The most general $\delta g_{mn}$ that preserve the Ricci-flatness on the original Calabi-Yau backgrounds is the sum of several components: the pure infinitesimal diffeomorphisms (I won't discuss those because they're physically vacuous and trivial); changes of the Kähler moduli; and changes of the complex structure.
A Calabi-Yau three-fold has $h_{1,1}$ real parameters describing the Kähler moduli (they become complexified when the $B$-field two-form is added in type II string theory) and $h_{1,2}$ complex parameters describing the complex structure moduli. These two integers are interchanged for the manifold related by the mirror symmetry.
The Kähler moduli describe different ways to choose the Ricci-flat metric on the manifold that are compatible with a fixed, given complex structure. The different solutions may locally be derived from the Kähler potential $K$ which can have many forms. These moduli effectively describe the proper areas of 2-cycles.
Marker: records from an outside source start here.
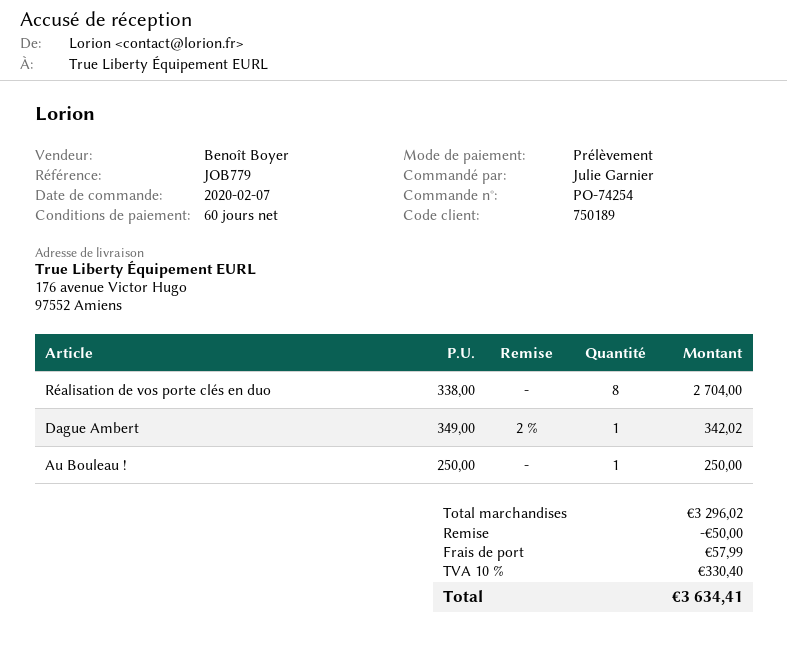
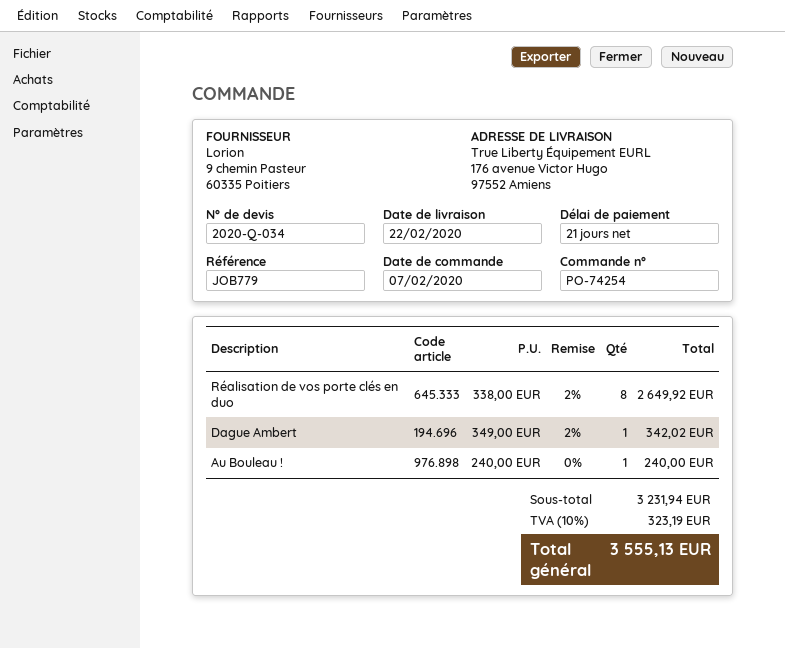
payment terms: 60 days -> 21 days
Réalisation de vos porte clés en duo: 8 x 338.00 = 2704.00 -> 8 x 338.00 - 2% = 2649.92
Au Bouleau !: 1 x 250.00 = 250.00 -> 1 x 240.00 = 240.00
subtotal: 3296.02 -> 3231.94
discount: 50.00 -> none
shipping: 57.99 -> none
tax: 10% = 330.40 -> 10% = 323.19
total: 3634.41 -> 3555.13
The complex structure deformations change the complex structure – and the corresponding spinor – but the new, deformed manifold still has a complex structure, just a different one! The metric after an infinitesimal variation would have a non-Hermitian component with respect to the old complex structure but with respect to the new, deformed complex structure, it is still perfectly Hermitian! Calabi-Yaus are always Kähler, $SU(3)$ (for 6 real dimensions) complex manifolds with a purely Hermitian metric in some appropriate complex coordinates, and a deformation still keeps the manifold in the set of Calabi-Yaus.
The simplest example to test your $\delta g_{mn}$ intuition is 1-complex-dimensional or 2-real-dimensional Calabi-Yaus, two-tori. The complex structure is changing the ratios of the two periods and the angle in between, namely the $\tau$ complex structure parameter. The Kähler modulus is the overall area of the two torus – the overall scaling of the whole 2-dimensional metric. You may easily see that all these transformation keep the manifold flat, and therefore Ricci-flat.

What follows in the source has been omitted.